Neredeyse hemen hemen her dinde ölüm sonrasında bir hayatın var olduğu inancı var,ne kadar sapıtmış olursa olsun, o yada bu şekilde başka bir hayata geçiş var.Çünkü insanın temel ihtiyaçlarından biri bu.Hele ki, adaletsiz yaşayanın..Gerçek adaletin dağıtılacağı o güne inanmak ve o günü beklemek belki de yapabileceği tek şey.
İslam da Ölüm Sadece Bir Başlangıç
Dinimizde ise bu dünya hayatı sadece bir imtihan olarak tanımlanıyor. Asıl önemli olan ise ebedi olana yapılan hazırlık.Allah’ı varoluşun bir başlangıcı olarak görmek,maddiyatın geçiciliğini , manevi birikimlerin ebediyetini bilmek ve ölümün sonsuz bir yaşama geçişte bir başlangıç noktası olduğunu kabul etmek inancın temellerinden.Sonuçta dünyada ki yaşam süremiz sadece bir yolculuktan ibaret.

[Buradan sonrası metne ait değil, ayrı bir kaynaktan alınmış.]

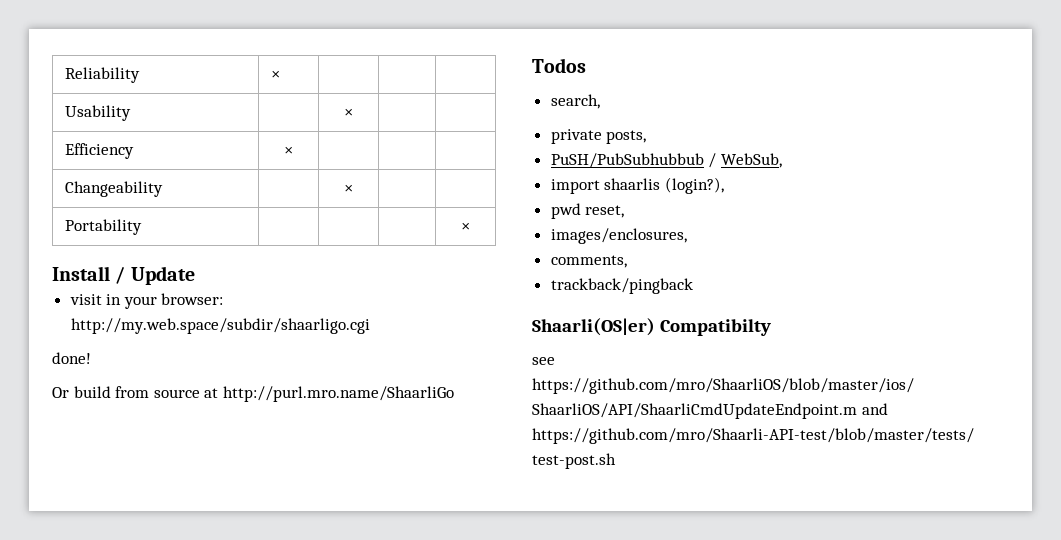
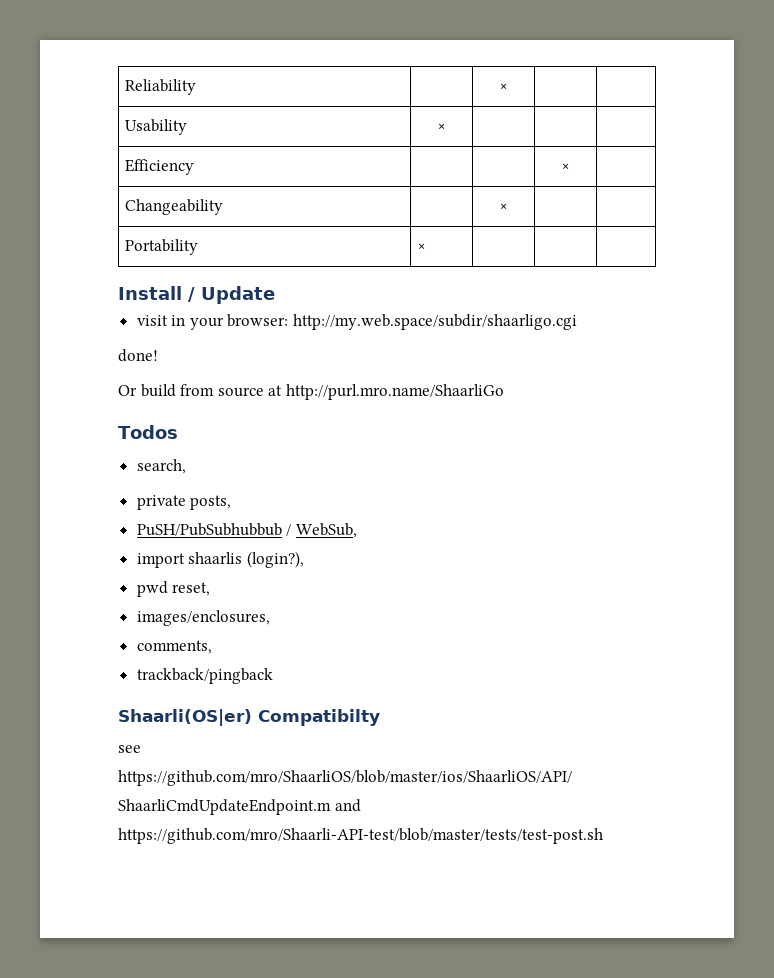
- Reliability | × | | |
- Usability | | × | |
- Efficiency | × | | |
+ Reliability | | × | |
+ Usability | × | | |
+ Efficiency | | | × |
- Portability | | | | ×
+ Portability | × | | |

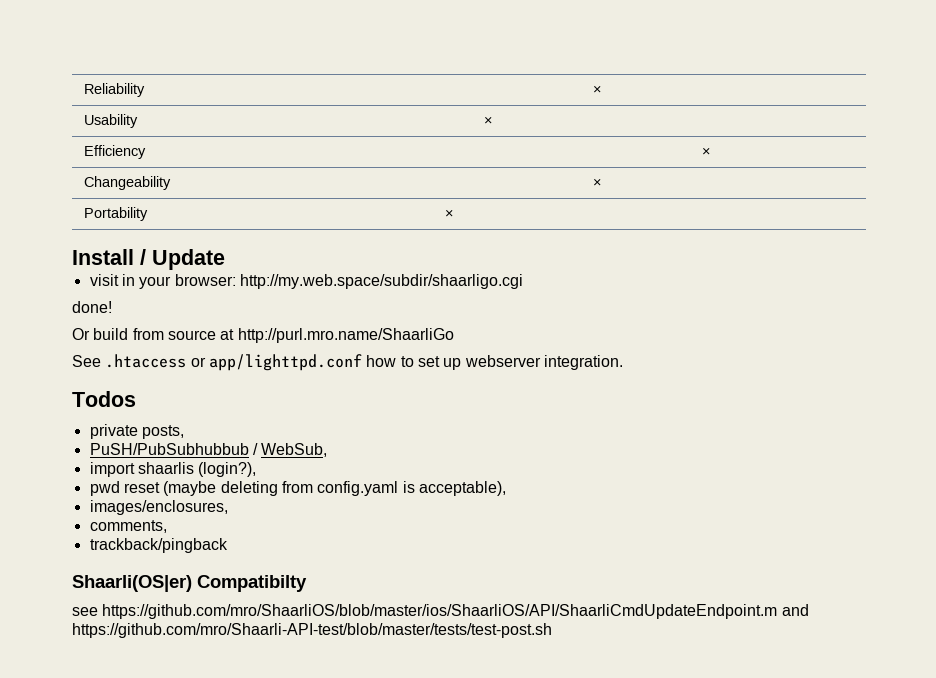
+ See .htaccess or app/lighttpd.conf how to set up webserver integration.
- search,
- pwd reset,
+ pwd reset (maybe deleting from config.yaml is acceptable),

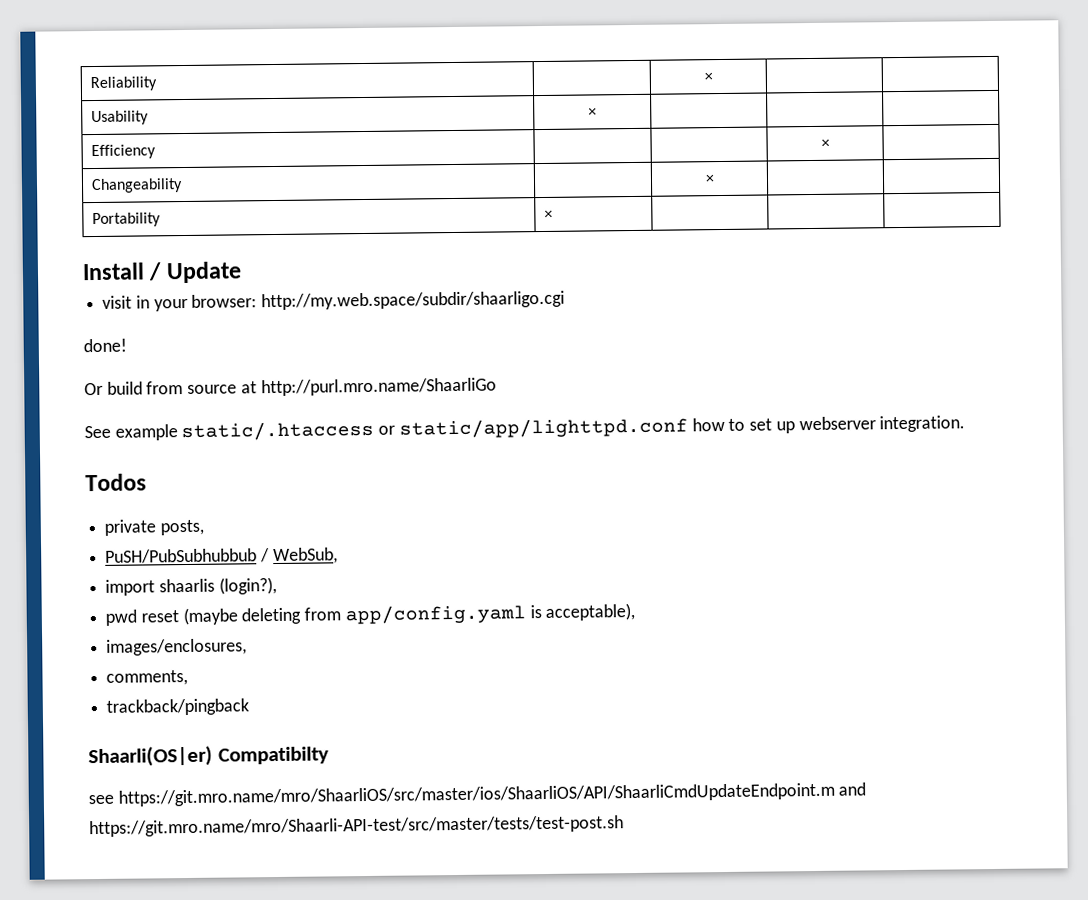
- See .htaccess or app/lighttpd.conf how to set up webserver integration.
+ See example static/.htaccess or static/app/lighttpd.conf how to set up webserver integration.
- pwd reset (maybe deleting from config.yaml is acceptable),
+ pwd reset (maybe deleting from app/config.yaml is acceptable),
- see https://github.com/mro/ShaarliOS/blob/master/ios/ShaarliOS/API/ShaarliCmdUpdateEndpoint.m and https://github.com/mro/Shaarli-API-test/blob/master/tests/test-post.sh
+ see https://git.mro.name/mro/ShaarliOS/src/master/ios/ShaarliOS/API/ShaarliCmdUpdateEndpoint.m and https://git.mro.name/mro/Shaarli-API-test/src/master/tests/test-post.sh

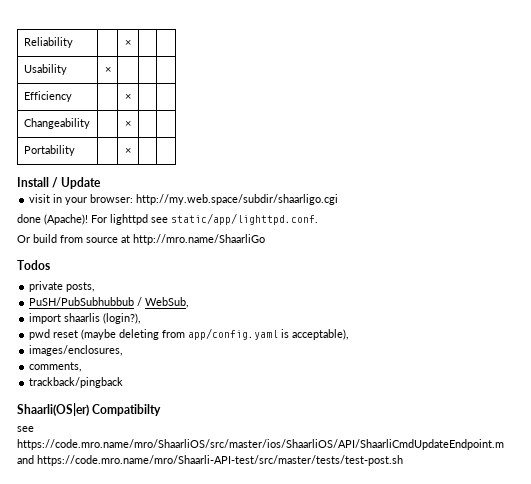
- Efficiency | | | × |
+ Efficiency | | × | |
- Portability | × | | |
+ Portability | | × | |
- done!
+ done (Apache)! For lighttpd see static/app/lighttpd.conf.
- Or build from source at http://purl.mro.name/ShaarliGo
- See example static/.htaccess or static/app/lighttpd.conf how to set up webserver integration.
+ Or build from source at http://mro.name/ShaarliGo
- see https://git.mro.name/mro/ShaarliOS/src/master/ios/ShaarliOS/API/ShaarliCmdUpdateEndpoint.m and https://git.mro.name/mro/Shaarli-API-test/src/master/tests/test-post.sh
+ see https://code.mro.name/mro/ShaarliOS/src/master/ios/ShaarliOS/API/ShaarliCmdUpdateEndpoint.m and https://code.mro.name/mro/Shaarli-API-test/src/master/tests/test-post.sh

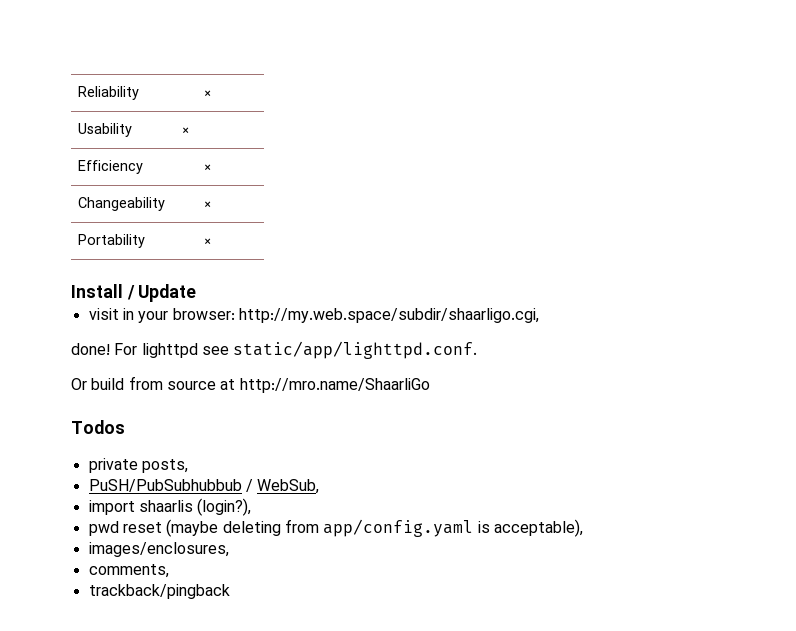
- visit in your browser: http://my.web.space/subdir/shaarligo.cgi
- done (Apache)!
+ visit in your browser: http://my.web.space/subdir/shaarligo.cgi,
+ done!
- Shaarli(OS|er) Compatibilty
- see https://code.mro.name/mro/ShaarliOS/src/master/ios/ShaarliOS/API/ShaarliCmdUpdateEndpoint.m and https://code.mro.name/mro/Shaarli-API-test/src/master/tests/test-post.sh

Ölüm Korkusu ve Korkuyu Yenmek
İstatistiksel araştırmaya dayanan Jong’un 2018 tarihli araştırmasına göre ölüm korkusuyla inanç arasında ciddi bir ilişki var.Bu ilişkiye göre az inanan ve ateistlerde ölüm korkusu çok düşük seviyelerde.Dinine bağlı olup,tüm dini kurallara uygun olarak yaşayan insanlarda da ölüm korkusu aynı seviyede.Ölümden en çok korkanlar ise ,dinine tam anlamıyla bağlı olmayan ve kuralları tam anlamıyla yerine getirmeyenler.Mesela namaz kılmayan ya da arada sırada kılan bir Müslümanı ele alalım.Aslında yapması gerekenleri biliyor ama yapmıyor.Bu yüzden de ölümden daha çok korkuyor.Aslında bir nevi hazırlıksız yakalanmaktan korkuyor.Ama ateistin durumu farklı.O hiçbir şeye inanmadığı için dini bir iddiası da yok.Dinini tamamen yaşayan biri ise yaptığı ibadetler ve dualarla Rabbine sığınarak korkusunu yeniyor. Yani insan dinini ne kadar içselleştirdiyse ölümden de o kadar az korkuyor.